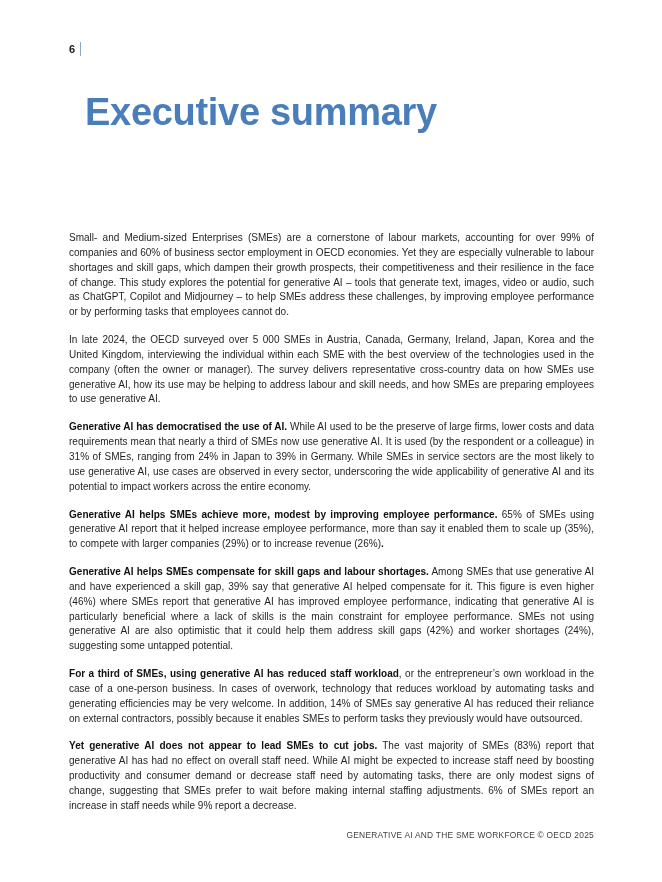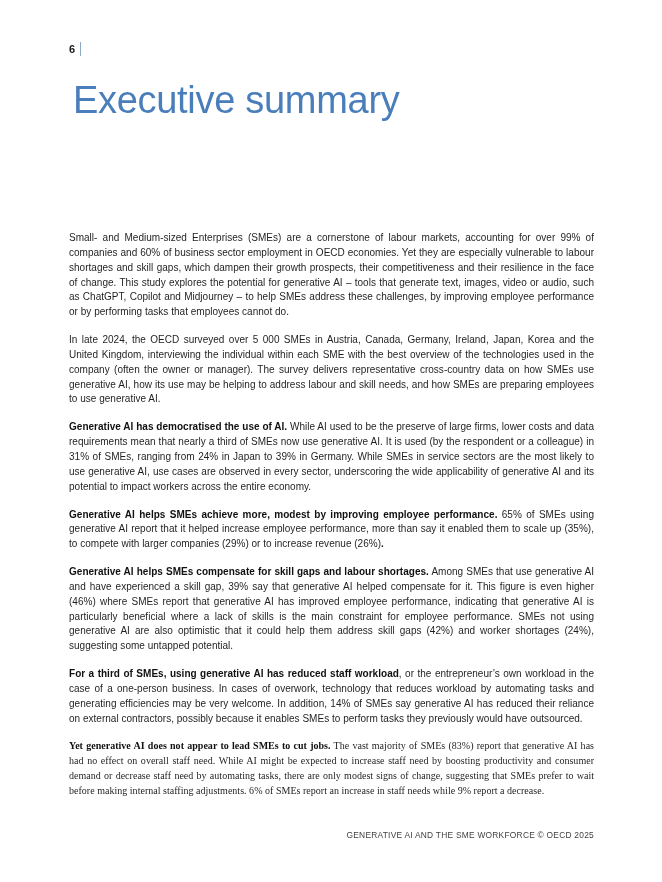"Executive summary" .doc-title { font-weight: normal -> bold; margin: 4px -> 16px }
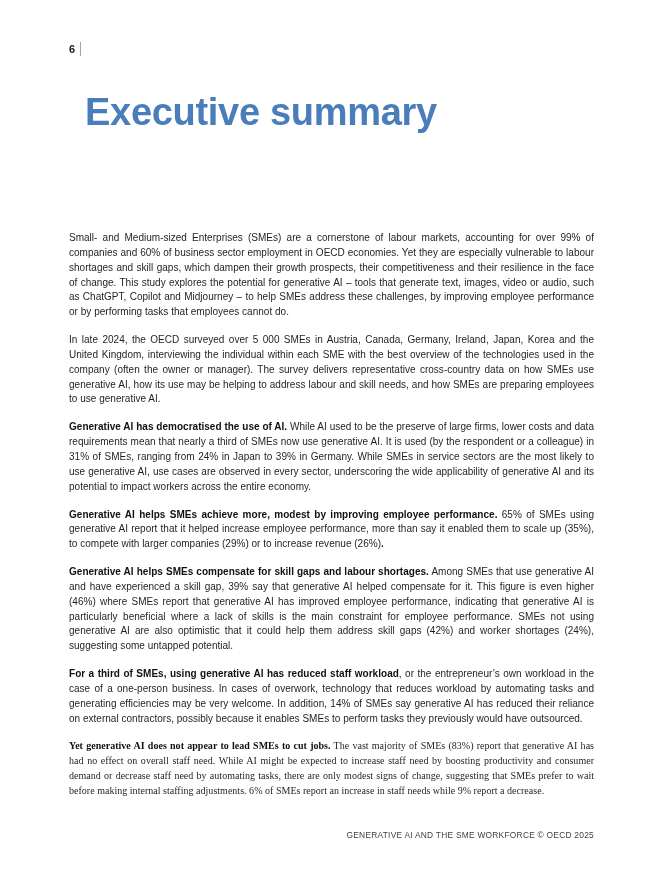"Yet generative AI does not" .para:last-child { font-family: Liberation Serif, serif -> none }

—————

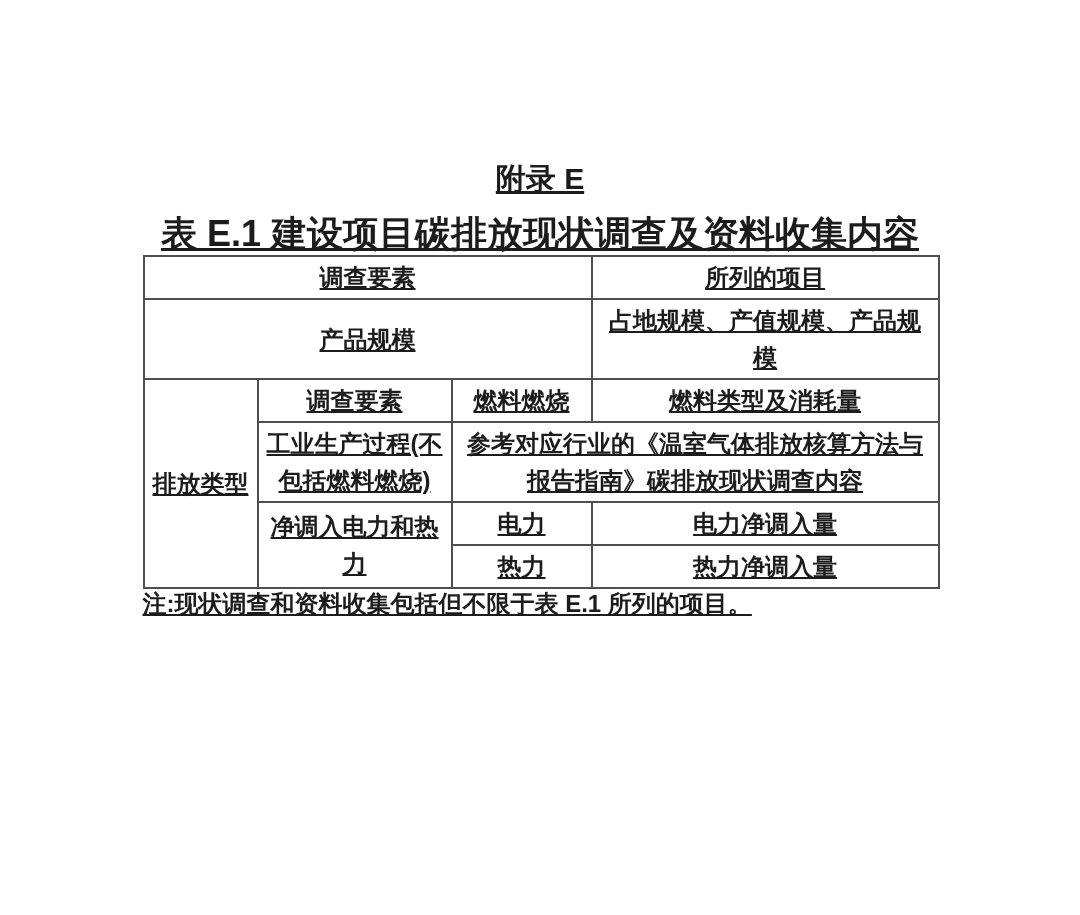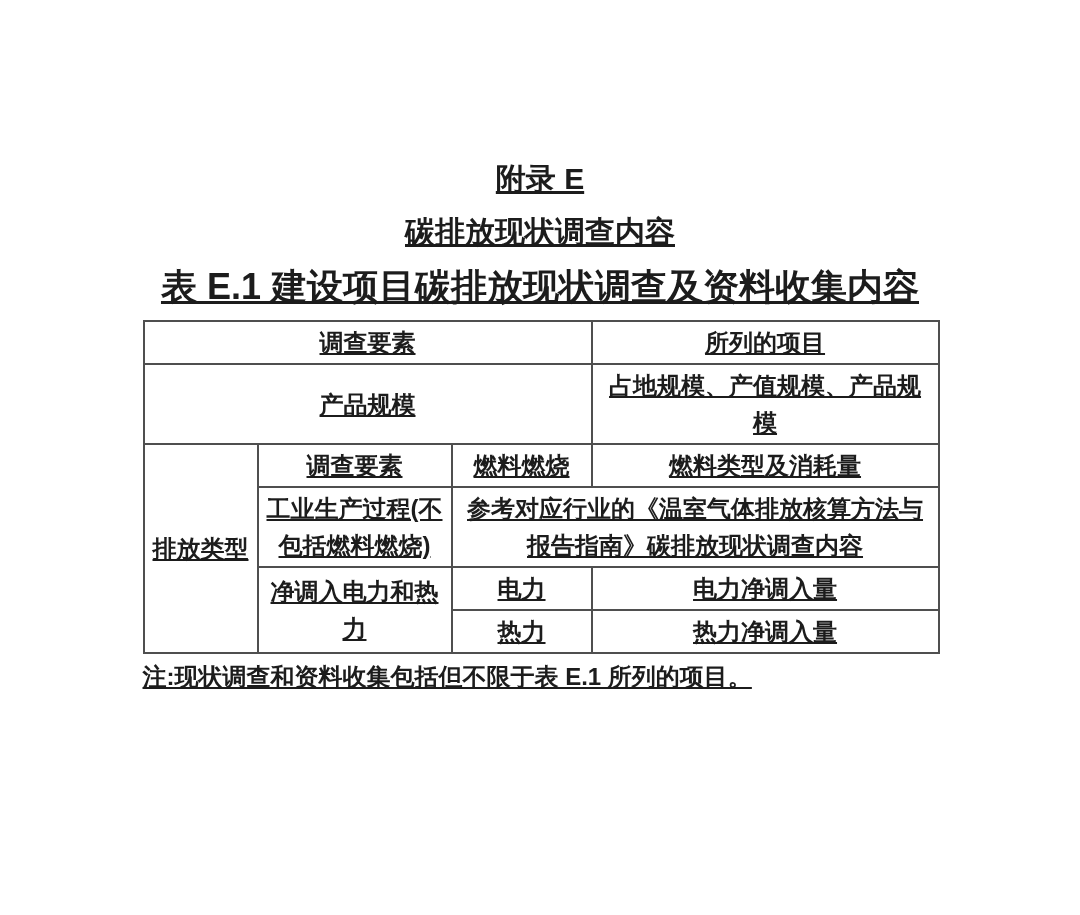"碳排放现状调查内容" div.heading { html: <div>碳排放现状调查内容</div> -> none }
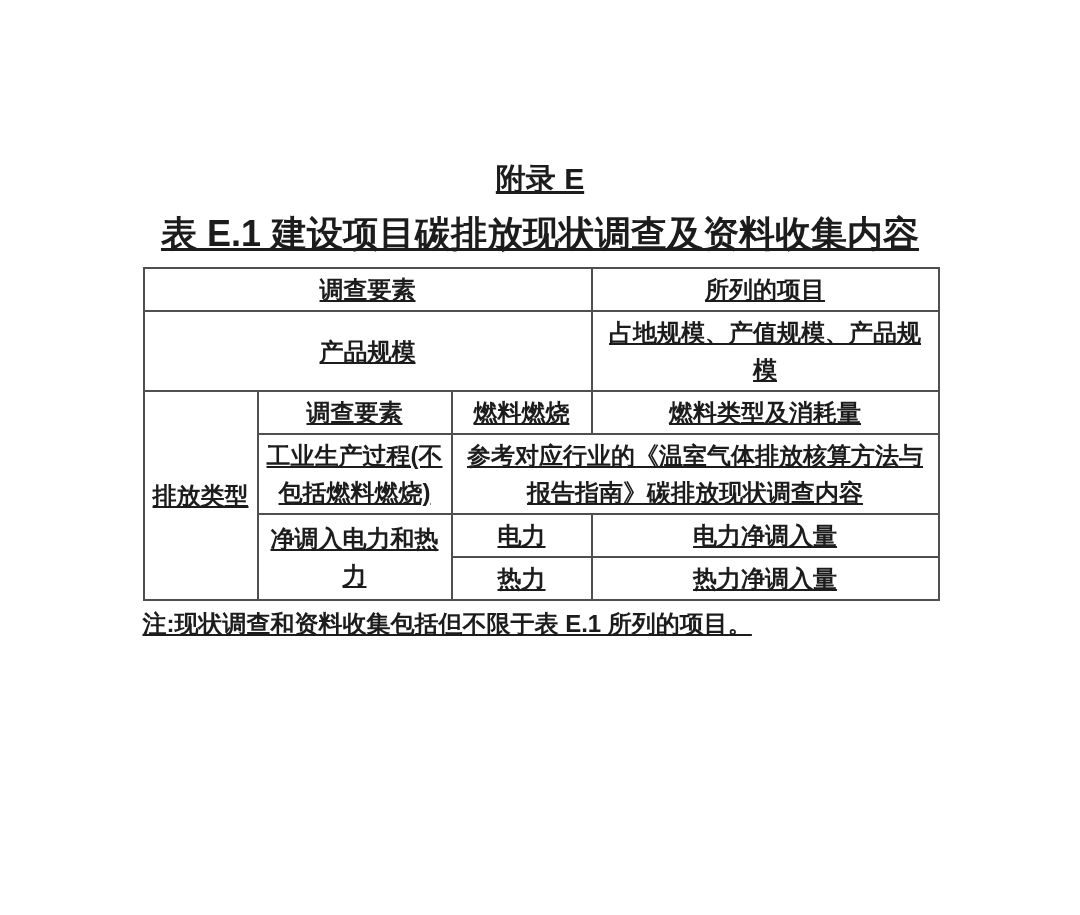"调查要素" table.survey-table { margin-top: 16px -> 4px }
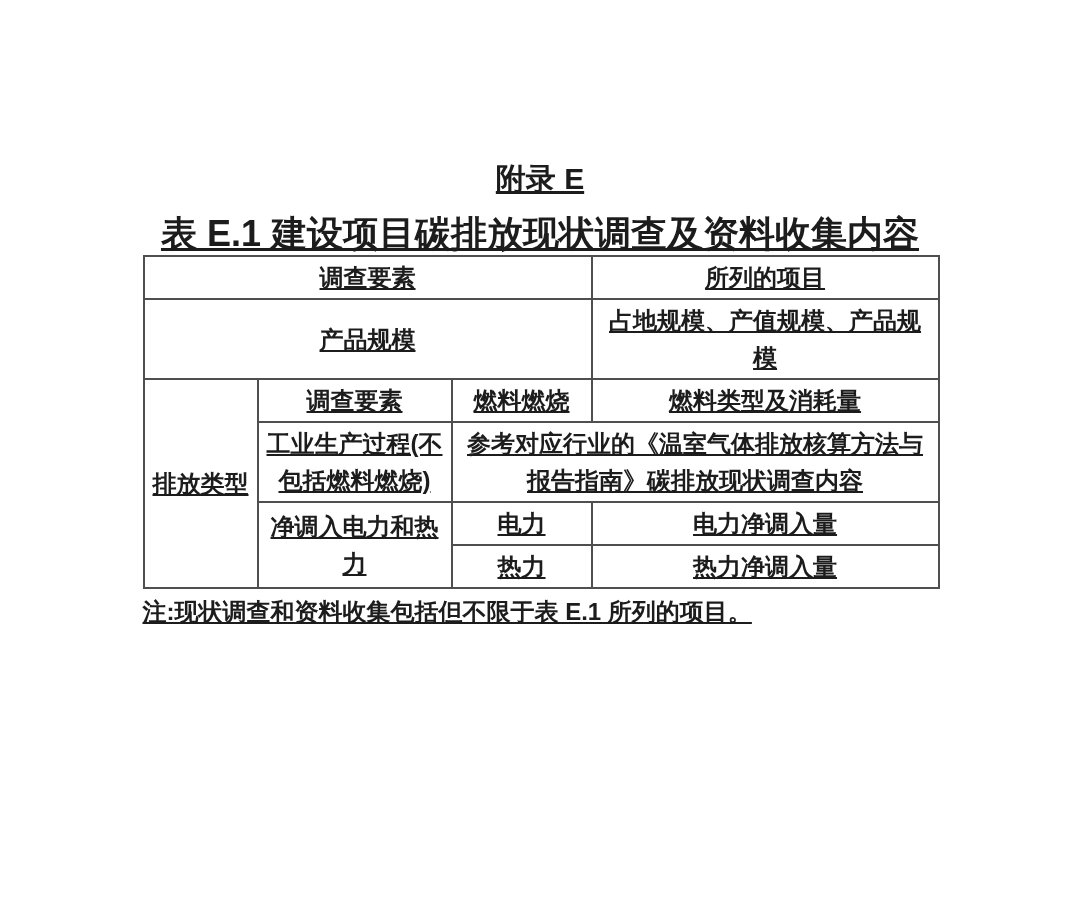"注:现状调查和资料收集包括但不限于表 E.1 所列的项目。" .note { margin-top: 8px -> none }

—————

**Your goal**
Your copy should hold the lines from the one with "font-weight: normal ->" up to and including the one with "generative AI does", exactly as in the data above, and no pictures.

**Completed exercise**
"Executive summary" .doc-title { font-weight: normal -> bold; margin: 4px -> 16px }
"Yet generative AI does not" .para:last-child { font-family: Liberation Serif, serif -> none }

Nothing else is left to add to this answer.